Anyway, for me it was several things.

First, my thin kerf saw blade could deflect too easily. I got a decent, heavy full kerf blade and I try not to rush through the cut. A related issue is that some CS just aren't precision tools: too much flex in a stamped steel base, too much play in the arbor, inaccurate bevel gauge, etc.

Second, the bevel gauge on my saw was unreliable. I always, check the blade against it's base for square, especially after a bevel cut and before making a critical cut.

Third, the zero clearance insert was raising the saw a little. I sanded the ZCI down almost 1/32". This was frustrating.
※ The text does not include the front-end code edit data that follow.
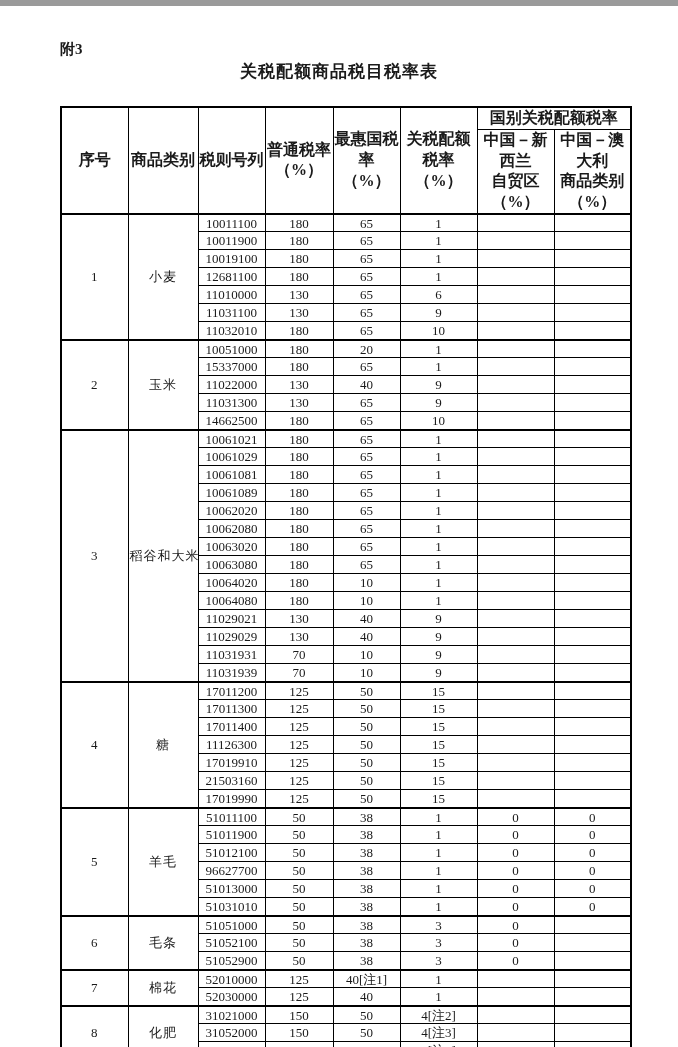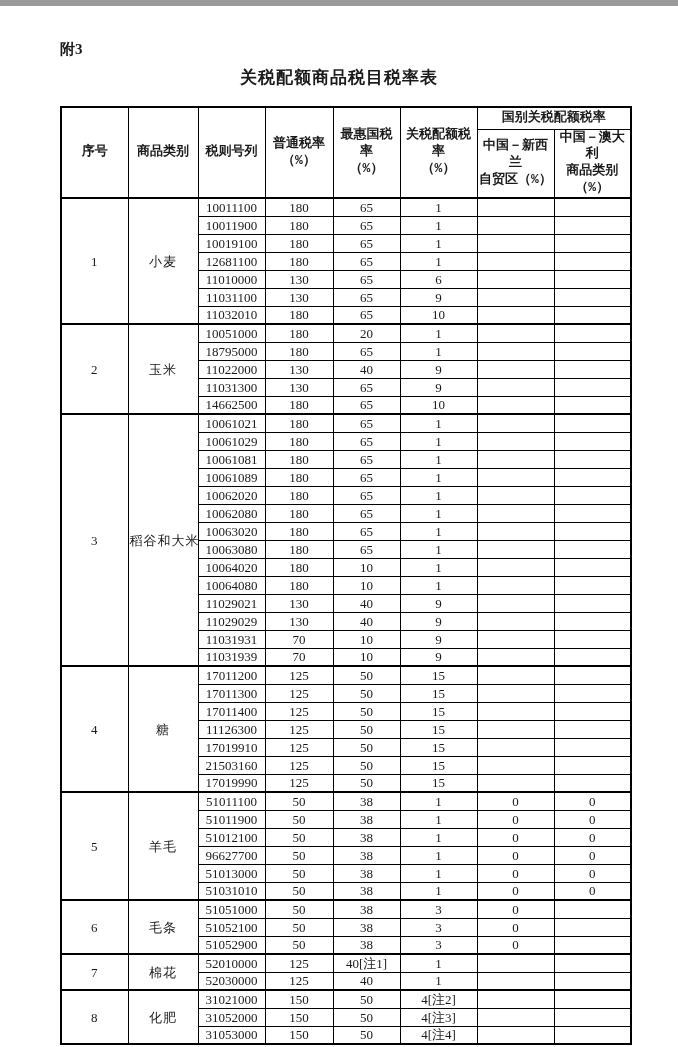--- a/index.html
+++ b/index.html
@@ -24,7 +24,7 @@
     position: absolute;
     left: 0;
     right: 0;
-    top: 60px;
+    top: 54px;
     text-align: center;
     font-size: 17px;
     font-weight: bold;

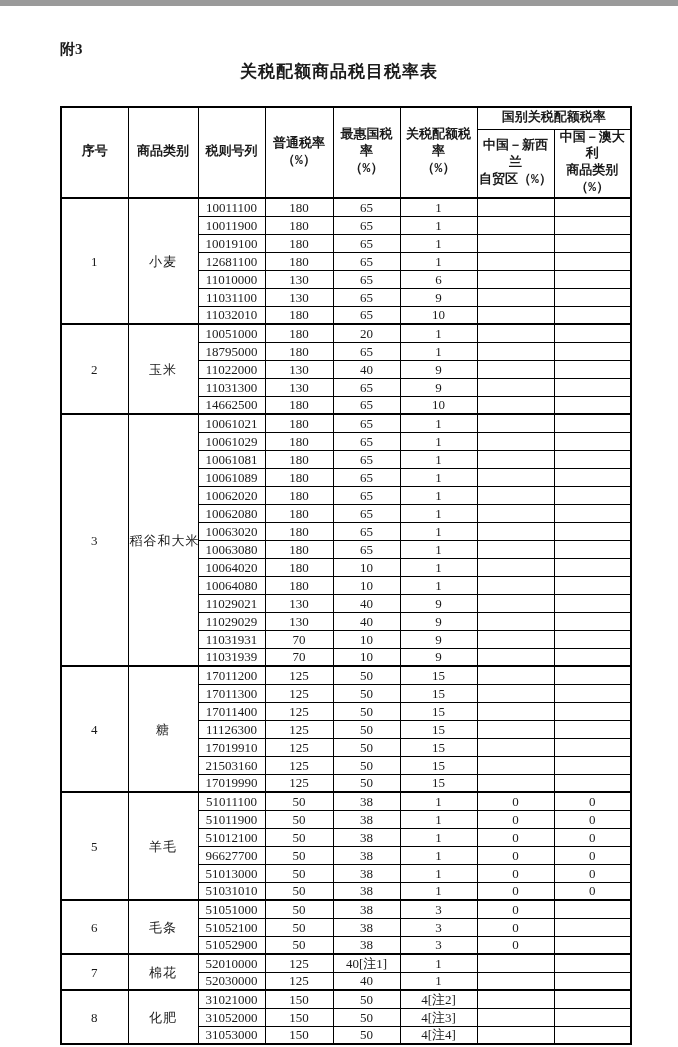--- a/index.html
+++ b/index.html
@@ -47,11 +47,10 @@
     overflow: hidden;
   }
   thead th {
-    font-size: 13px;
+    font-size: 16px;
     font-weight: bold;
     white-space: pre-line;
     line-height: 1.3;
-    font-family: Liberation Mono, monospace;
   }
   thead tr.hdr-band-top { height: 22px; }
   thead tr.hdr-band-sub { height: 43px; }

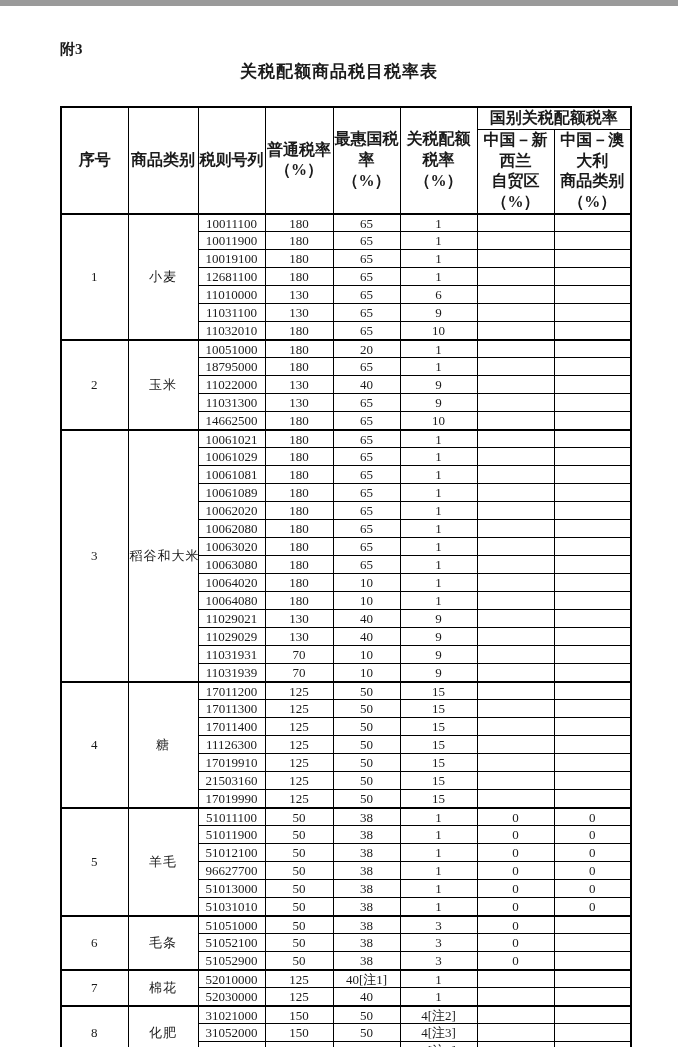--- a/index.html
+++ b/index.html
@@ -173,7 +173,7 @@
           <td></td>
         </tr>
         <tr>
-          <td>18795000</td>
+          <td>15337000</td>
           <td>180</td>
           <td>65</td>
           <td>1</td>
I came here to the forum and found I wasn't alone but it's an easy fix.

Four, on narrow rips, the track deflected by sagging a little on the off-cut side. I place a piece of stock the same height under the off-cut side of the rail to support it while making my cut. Ezsmart is the only guide rail system on which you could attempt to do this and have a chance of accurate, repeatable results. But since it is billed as a table saw replacement, it's a reasonable expectation.

There are several other things that can affect the accuracy of your work but these are the major issues I had.
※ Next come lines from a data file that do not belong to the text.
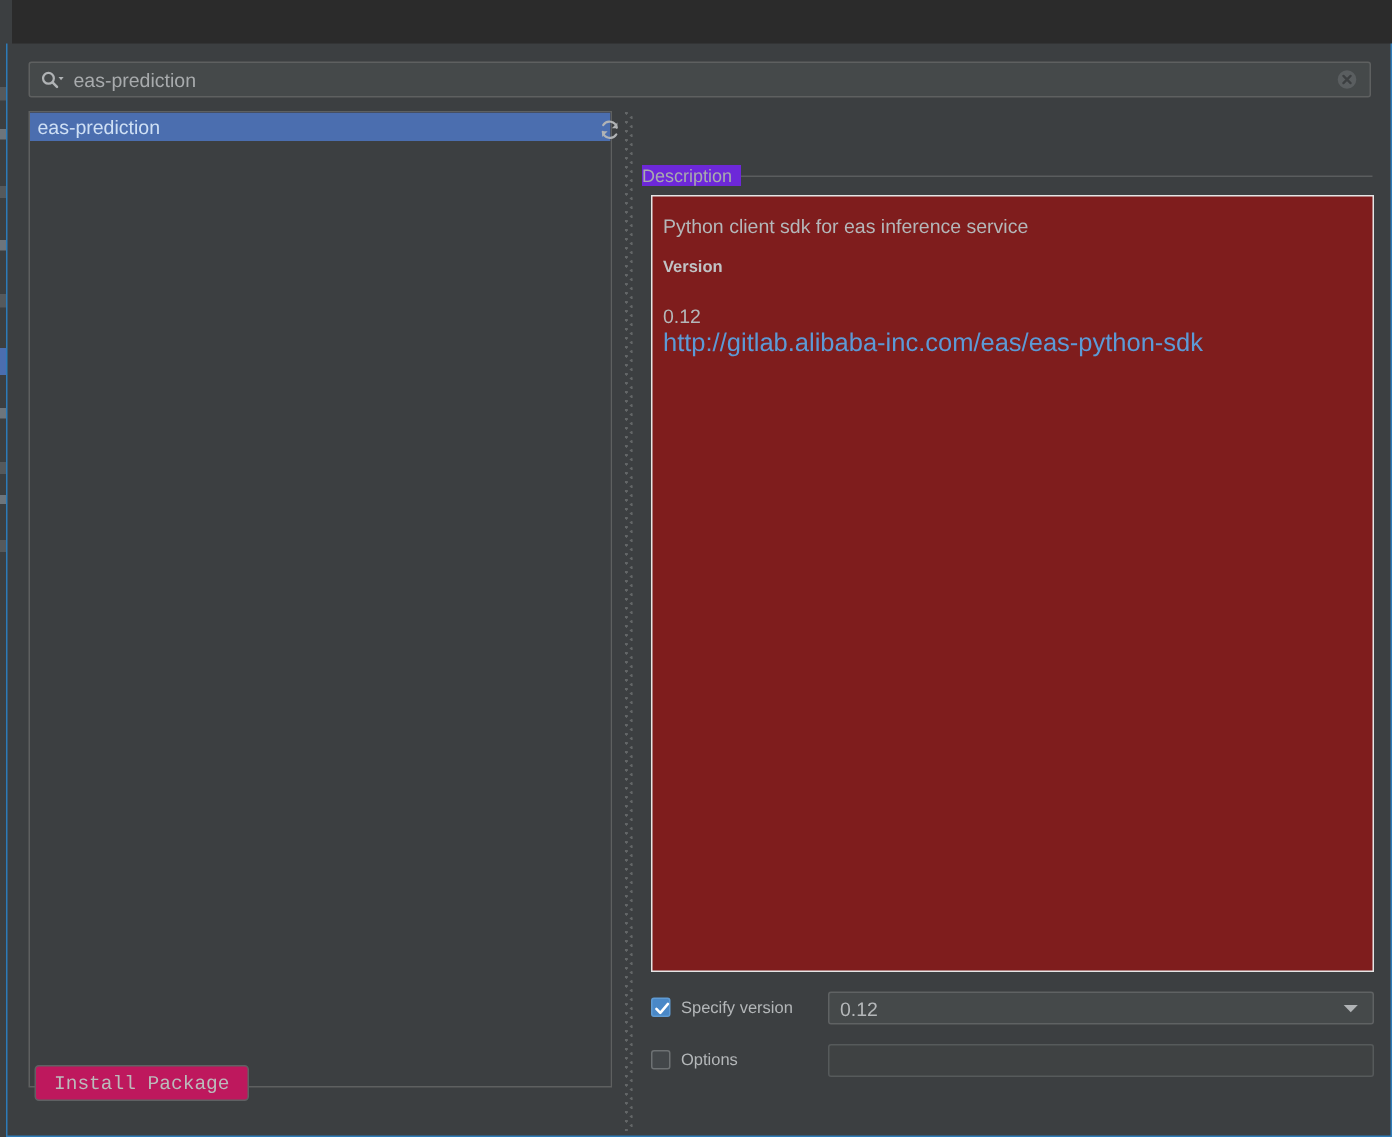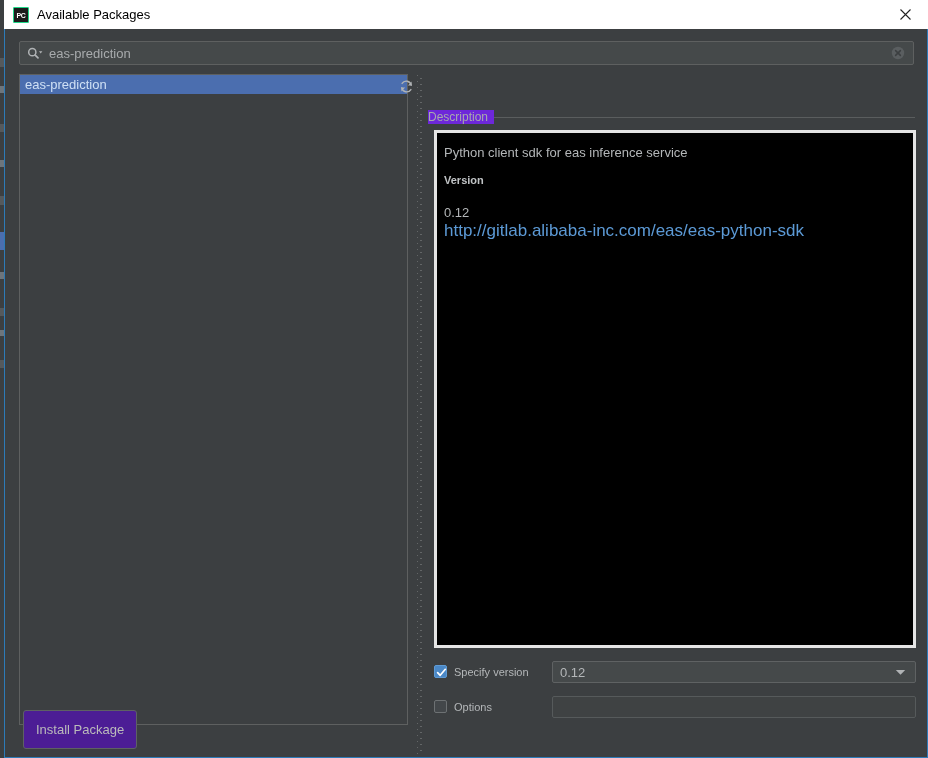--- a/index.html
+++ b/index.html
@@ -358,17 +358,6 @@
 
 <div id="window">
 
-  <div id="titlebar">
-    <div id="app-icon">
-      <span>PC</span>
-    </div>
-    <div id="title-text">Available Packages</div>
-    <div id="close-btn">
-      <svg width="13" height="13" viewBox="0 0 13 13">
-        <path d="M1.5 1.5 L11.5 11.5 M11.5 1.5 L1.5 11.5" stroke="#222222" stroke-width="1.1" fill="none"></path>
-      </svg>
-    </div>
-  </div>
 
   <div id="dialog">
 

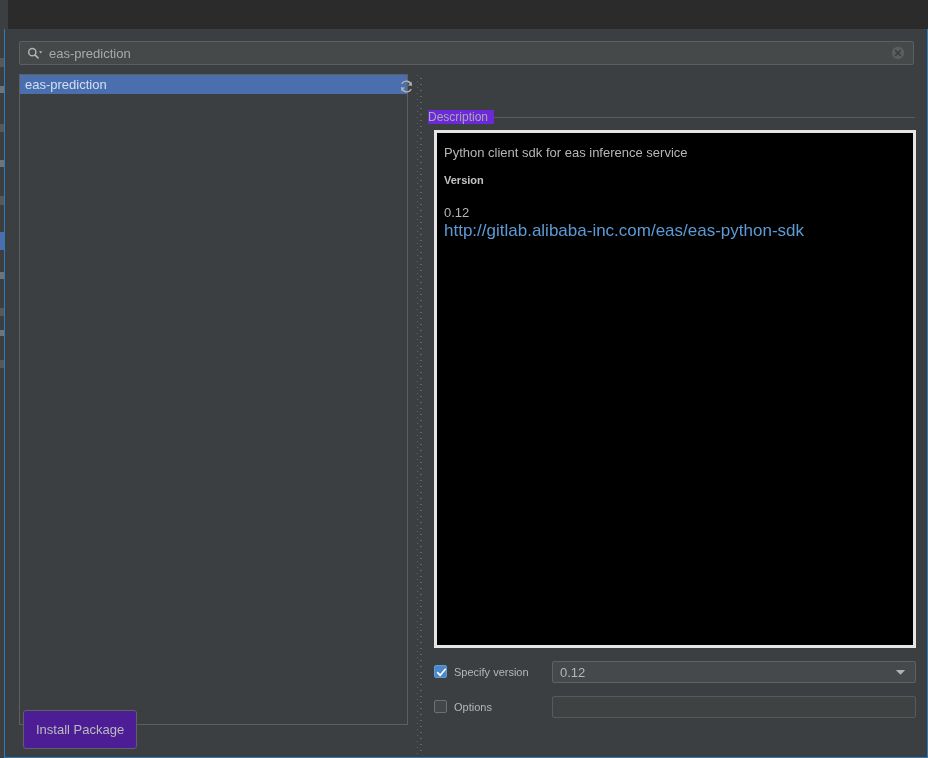--- a/index.html
+++ b/index.html
@@ -212,8 +212,8 @@
     position: absolute;
     left: 429px; top: 101px;
     width: 482px; height: 518px;
-    background: #000000;
-    border: 3px solid #e5e5e5;
+    background: #7f1d1d;
+    border: 1px solid #e5e5e5;
     overflow: hidden;
   }
   #desc-content { padding: 12px 10px 0 7px; }

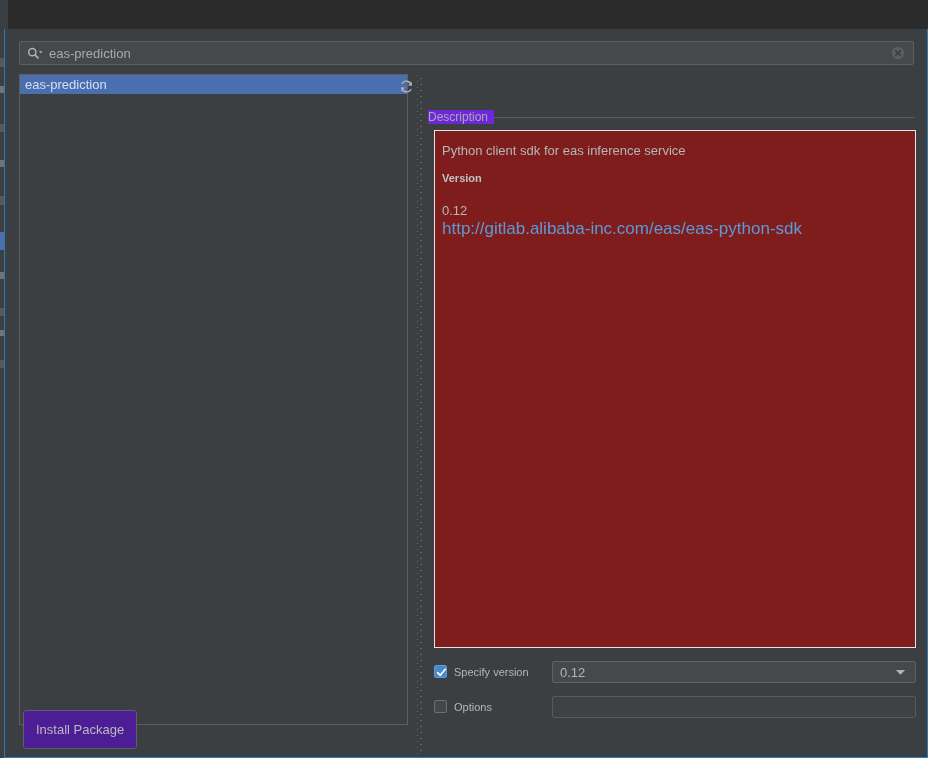--- a/index.html
+++ b/index.html
@@ -326,12 +326,12 @@
   .btn {
     position: absolute;
     top: 11px;
-    height: 39px;
-    background: #4c1d95;
+    height: 24px;
+    background: #be185d;
     border: 1px solid #5e6163;
     border-radius: 3px;
     color: #bbbbbb;
-    font-family: Liberation Sans, sans-serif;
+    font-family: Liberation Mono, monospace;
     font-size: 13px;
     padding: 0 12px;
     cursor: default;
Narrow rips may seem easier on a table saw but it's also when kick back happens. And small, narrow cuts are when your fingers are closest to the blade. Not so with EZSmart but there is a learning curve to it - not so much the tools - but the philosophy of it. It replaced my table saw but it's nothing like a table saw.

There are few things more frustrating or more satisfying than fine woodworking. Good luck!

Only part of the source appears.